Intervention de M. Ali Benflis, Président de Talaie El Hourriyet, à l’occasion de la célébration de la Journée Internationale de la Femme
Mesdames et Messieurs les membres du Bureau Politique,
Mesdames et Messieurs les membres de Secrétariat National,
Mesdames et Messieurs les membres du Comité Central,
Chères militantes et chers militants,
Mes chères concitoyennes, mes chers concitoyens.
Talaie El Hourriyet ont instauré une belle tradition en s’associant chaque 8 Mars à l’ensemble des algériennes dans la célébration de la journée internationale de la femme. En cette occasion, au nom du parti, au nom de l’ensemble de ses militants et en mon nom personnel, j’adresse à toutes nos militantes et à toutes les citoyennes mes félicitations fraternelles les plus chaleureuses en souhaitant à la noble cause qu’elles défendent et que nous défendons avec elles davantage d’accomplissements et d’acquis.
Cette tradition que nous avons instaurée ne relève pas simplement de l’ordre du symbolique.
Elle n’est pas un simple geste de circonstance. Elle n’est pas seulement une date que nous voulons marquer à vos côtés parce que l’action politique d’un parti l’exige par bienséance et par courtoisie.
La cause de la femme algérienne est trop grande pour nous et elle ne peut être réduite à nos yeux au domaine de la symbolique. La cause de la femme algérienne est trop centrale dans notre projet politique pour que nous puissions la considérer comme un simple sujet parmi d’autres sur lequel nous nous devons de prendre position. La cause de la femme est trop déterminante pour tout projet de société pour être traitée comme une banale revendication catégorielle qu’un parti ne fait pas plus que l’appréhender comme toutes les autres revendications catégorielles.
Notre parti est porteur d’un projet politique et d’une alternative politique dont les fondements, l’essence et la raison d’être résident dans la modernité politique, dans la rénovation économique et dans la reforme sociale.
La modernité politique que nous envisageons comme horizon pour notre pays ne s’accomplira pas sans la contribution indispensable de la femme algérienne à sa réalisation.
La renovation économique perdrait beaucoup de ses moyens, de ses capacités et de ses ressources sans l’implication de la femme algérienne pour en amplifier le dynamisme et la performance.
La reforme sociale n’en serait pas pleinement une si elle n’intégrait pas la femme algérienne comme une composante à part entière nécessaire à l’équilibre, à la cohésion et à l’harmonie de notre société.
L’Algérie est une vielle nation qui s’est construite, génération après génération, siècle après siècle et millénaire après millénaire par l’endurance, la résistance et la résilience des algériennes et des algériens.

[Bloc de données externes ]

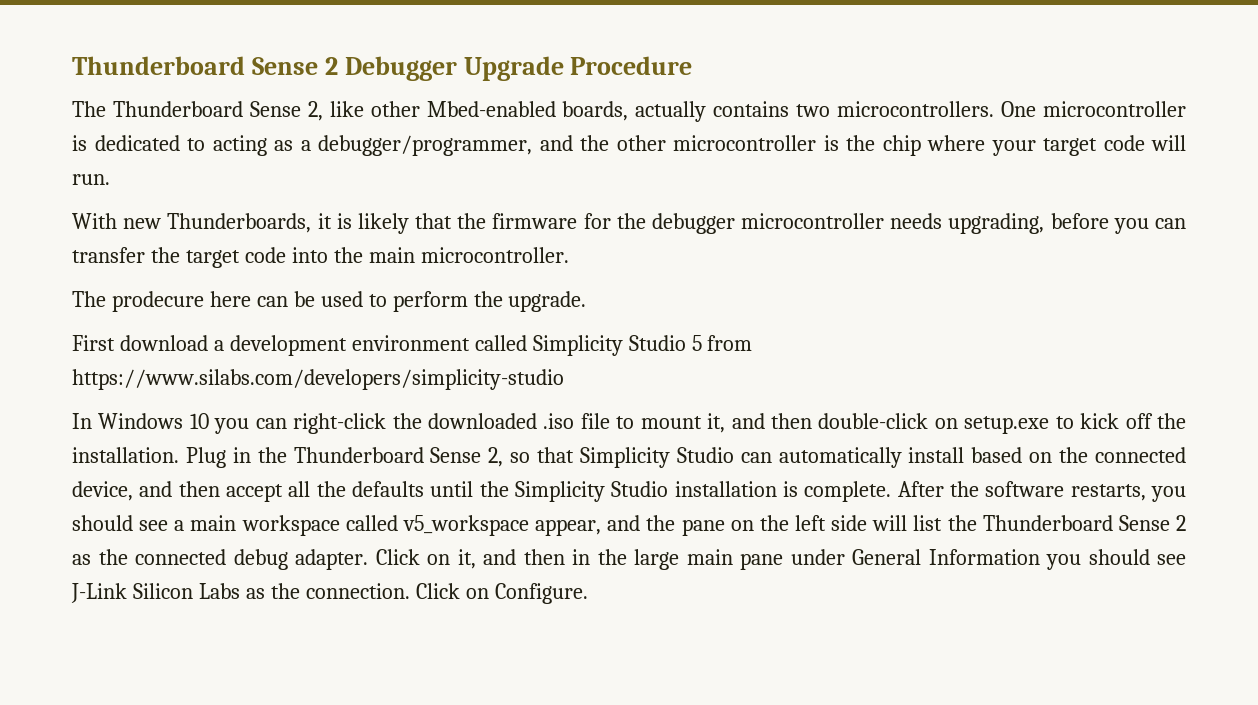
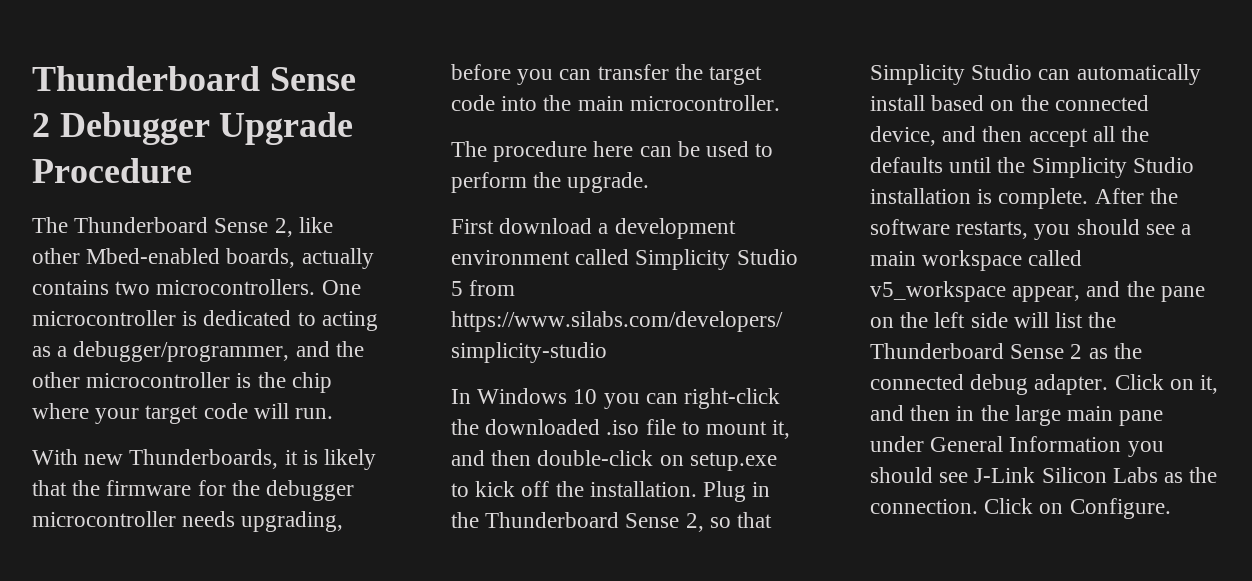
[111,291,204,312] prodecure -> [493,141,588,162] procedure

Dans la construction de cette nation, les algériennes ont assumé toute leur part et c’est à toute leur part qu’elles ont droit dans l’Algérie d’aujourd’hui et dans l’Algérie de demain.
L’Algérie est une terre qu’à travers les âges, les algériennes et les algériens, sans distinction indue ont su protéger, défendre et préserver, hier, contre toutes les formes d’occupation, d’oppression et de spoliation. Et de la même manière, c’est aux algériennes et aux algériens sans distinction indue qu’il revient de bâtir l’Algérie d’aujourd’hui que nous voulons, l’Algérie à laquelle nous aspirons, l’Algérie dont nous rêvons et l’Algérie que nous portons tous au plus profond de nos cœurs.

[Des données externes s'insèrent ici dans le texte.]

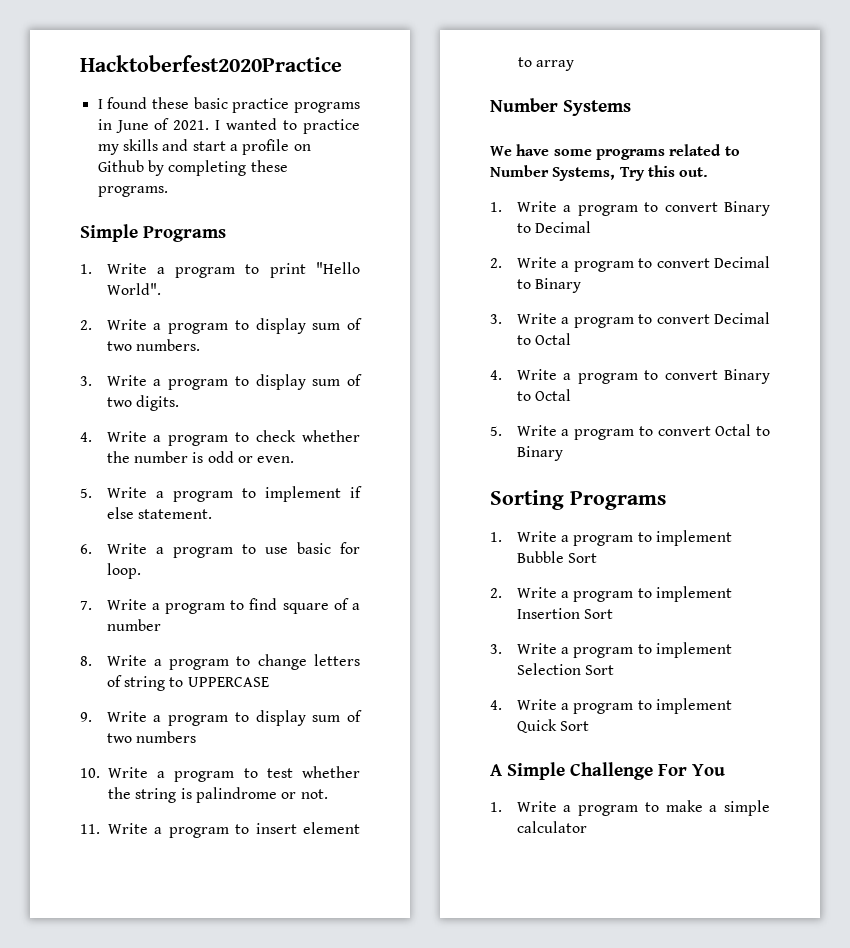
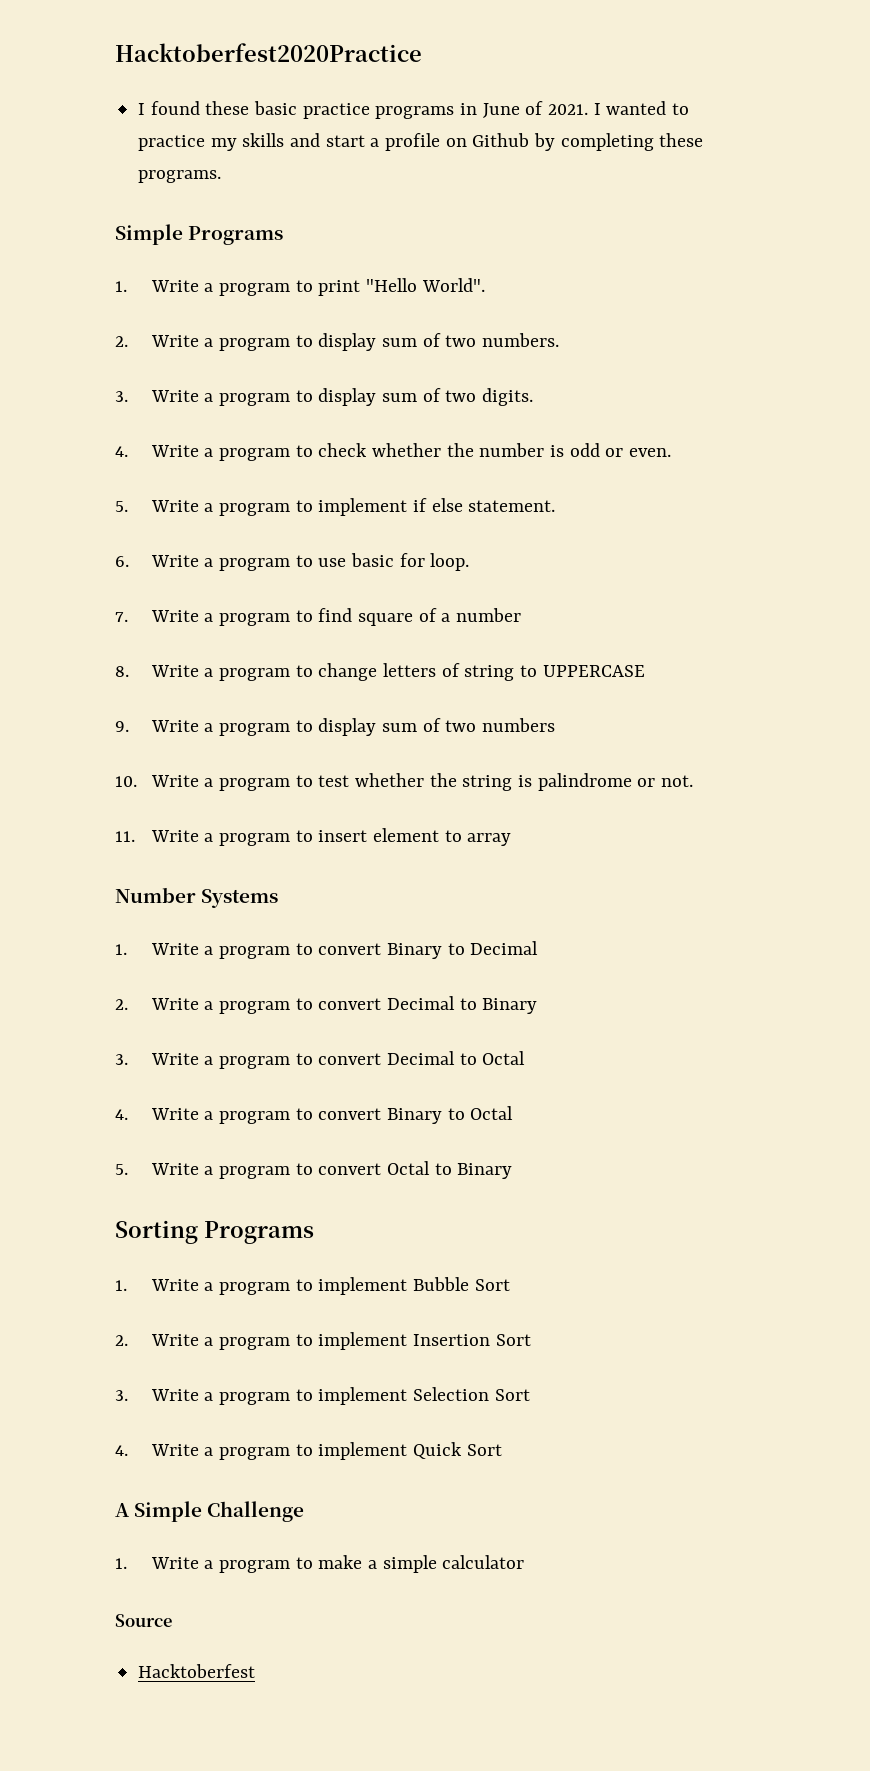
[490,144,740,160] [490,165,709,181] // We have some programs related to Number Systems, Try this out. -> (279, 898) none
[658,764,725,776] For You -> (305, 1511) none
(587, 827) none -> [115,1614,172,1627] [138,1664,256,1678] // Source // Hacktoberfest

L’Algérie est un Etat qui a pu connaitre des éclipses, mais comme toutes les éclipses, celles-ci n’ont duré qu’un temps et ce sont les algériennes et les algériens qui ont fini par imposer la liberté, la souveraineté et l’indépendance de notre patrie. Les algériennes ne se sont jamais exonérées de leurs responsabilités et de leurs devoirs au moment des grandes épreuves pour leur Etat national et, aujourd’hui, qu’il s’agit de préserver et de consolider cet Etat national comme notre acquis commun le plus précieux, les algériennes ont les mêmes responsabilités et les mêmes devoirs qu’elles partagent avec l’ensemble des algériens.
Mesdames et Messieurs,
J’ai rappelé, il y a un instant, les trois piliers sur lesquels reposait notre projet politique et notre alternative politique : la modernisation de notre système politique, la rénovation de notre système économique et de profondes reformes sociales visant à mettre la société algérienne en harmonie avec son environnement et avec son temps.

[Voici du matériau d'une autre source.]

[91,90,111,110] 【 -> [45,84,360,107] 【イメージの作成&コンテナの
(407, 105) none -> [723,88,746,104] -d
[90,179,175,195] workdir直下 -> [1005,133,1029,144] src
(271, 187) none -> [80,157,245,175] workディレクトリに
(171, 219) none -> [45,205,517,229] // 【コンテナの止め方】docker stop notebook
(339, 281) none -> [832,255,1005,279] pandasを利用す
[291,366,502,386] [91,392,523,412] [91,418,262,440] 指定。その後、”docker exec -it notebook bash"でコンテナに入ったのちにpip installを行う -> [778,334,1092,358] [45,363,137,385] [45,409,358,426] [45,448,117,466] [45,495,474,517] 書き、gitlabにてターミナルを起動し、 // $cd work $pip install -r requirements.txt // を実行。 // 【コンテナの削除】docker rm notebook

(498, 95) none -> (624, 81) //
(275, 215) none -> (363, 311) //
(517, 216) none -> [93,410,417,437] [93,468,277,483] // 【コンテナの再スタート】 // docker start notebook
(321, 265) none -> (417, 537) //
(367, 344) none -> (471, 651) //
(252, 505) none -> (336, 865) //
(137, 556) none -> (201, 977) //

Je n’ai aucun doute que vous conviendrez tous avec moi que la modernisation de notre système politique est la condition impérative de tout le reste.
Sans la modernisation de notre système politique, il n’y aura pas d’Etat de droit.
Sans la modernisation de notre système politique, il n’y aura pas de rénovation économique.
Et sans la modernisation de notre système politique, il n’y aura pas de réforme sociale.
Lorsque nous parlons de modernisation de notre système politique, nous ne parlons pas de l’impossible. Nous ne parlons pas de choses trop sophistiquées ou trop complexes pour être à notre portée. Nous ne parlons pas d’objectifs absolument inatteignables. Non, nous parlons de choses simples, de buts que nous pouvons nous fixer et d’objectifs que nous pouvons atteindre ; des buts et des objectifs que beaucoup d’autres nations du monde ont réalisés et qui expliquent leur grande avance sur nous ; et des buts et des objectifs que nous avons failli à réaliser et qui expliquent tous les retards politiques économiques et sociaux que notre pays accumule, toutes les occasions qui se présentent à lui et dont il ne tire pas profit et toute l’impasse totale et globale à laquelle il est actuellement confronté.
Ces choses simples, ces buts atteignables et ces objectifs réalisables s’incarnent, avant tout, dans les libertés et les droits qui restent limités au strict minimum présentable, au-dedans comme au dehors, dans la citoyenneté vidée de son sens et de sa substance et de l’Etat de droit dont l’édification attend toujours.
Malheureusement, sur tous ces plans, les algériennes et les algériens sont sur un strict pied d’égalité.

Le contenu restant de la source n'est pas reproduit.